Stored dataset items
════════════════

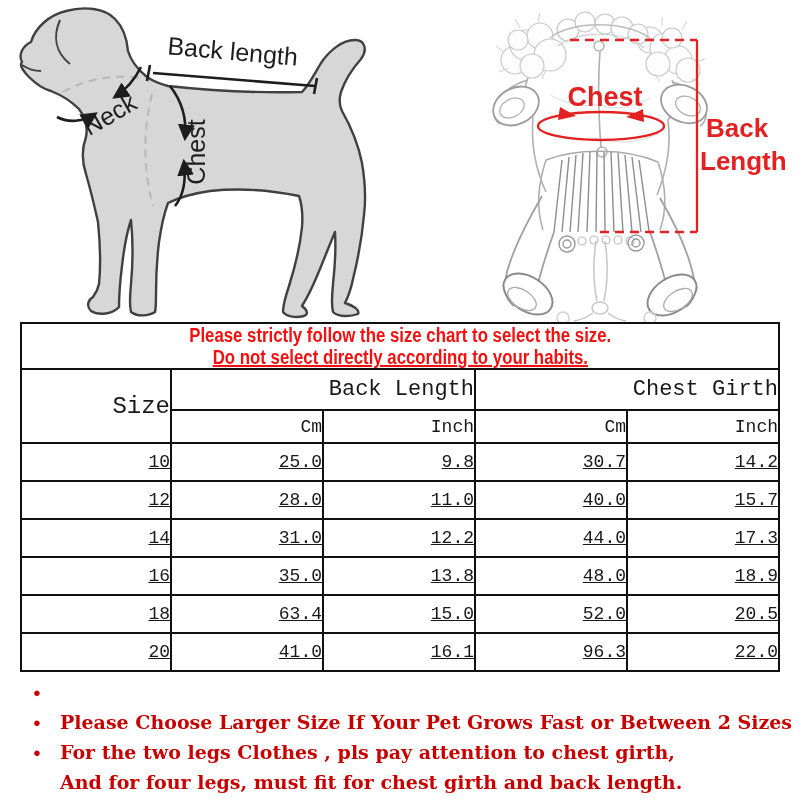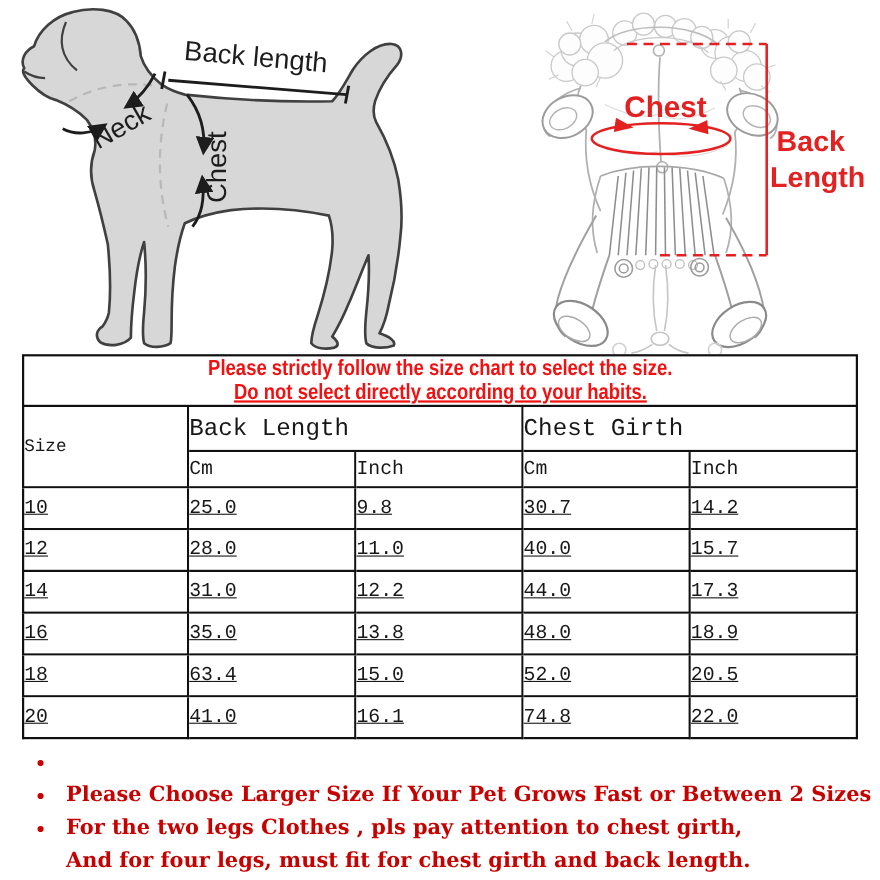--- a/index.html
+++ b/index.html
@@ -20,7 +20,7 @@
     border-collapse:separate; border-spacing:0; table-layout:fixed;
   }
   table.sizes td {
-    box-sizing:border-box; padding:0; text-align:left; vertical-align:middle;
+    box-sizing:border-box; padding:0; text-align:right; vertical-align:middle;
     border-right:2px solid #101010; border-bottom:2px solid #101010;
     font-family:"Liberation Mono", monospace; color:#181818; background:#fff;
   }

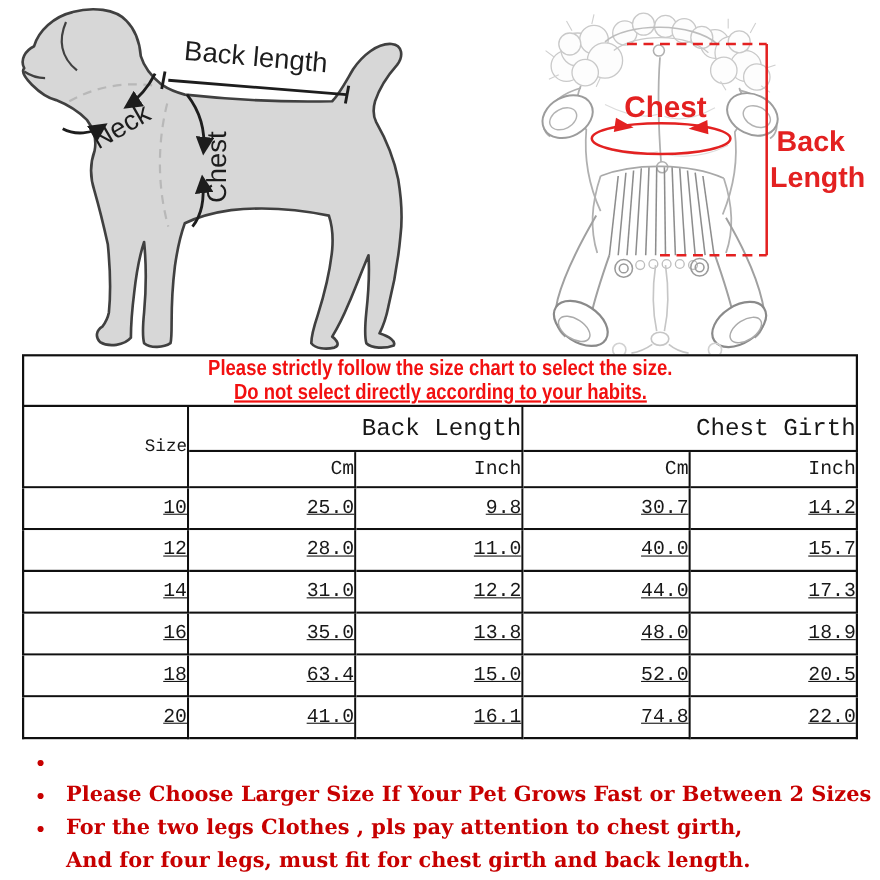--- a/index.html
+++ b/index.html
@@ -37,7 +37,7 @@
   td.sep-r { border-right-color:#ececec; }
   td.sep-b { border-bottom-color:#9b9b9b; }
   tr.hrow1 td { height:41px; }
-  td.size-span { font-size:16px; }
+  td.size-span { font-size:24px; }
   tr.drow td { height:38px; font-size:18px;text-decoration:underline; }
 
   

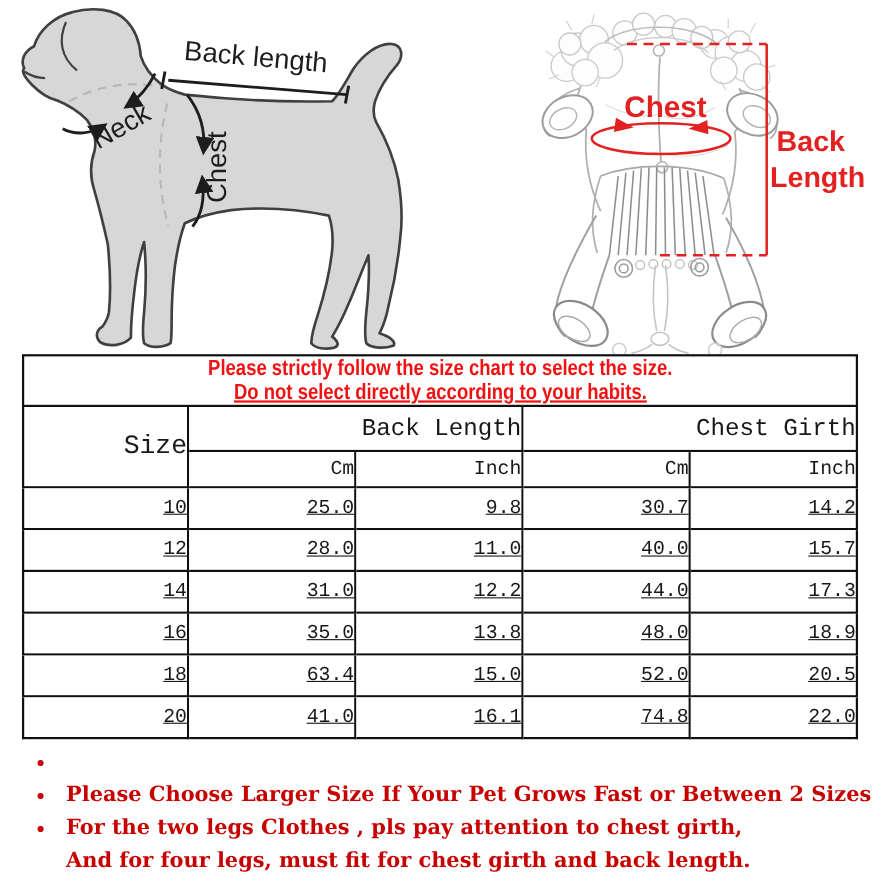--- a/index.html
+++ b/index.html
@@ -336,7 +336,7 @@
         <td class="bl">20</td>
         <td>41.0</td>
         <td>16.1</td>
-        <td>74.8</td>
+        <td>96.3</td>
         <td>22.0</td>
       </tr>
     </tbody>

════════════════

Problem. When you find a line in the records that contains the word "bottom", copy it.

Expected output.
     border-right:2px solid #101010; border-bottom:2px solid #101010;
   td.sep-b { border-bottom-color:#9b9b9b; }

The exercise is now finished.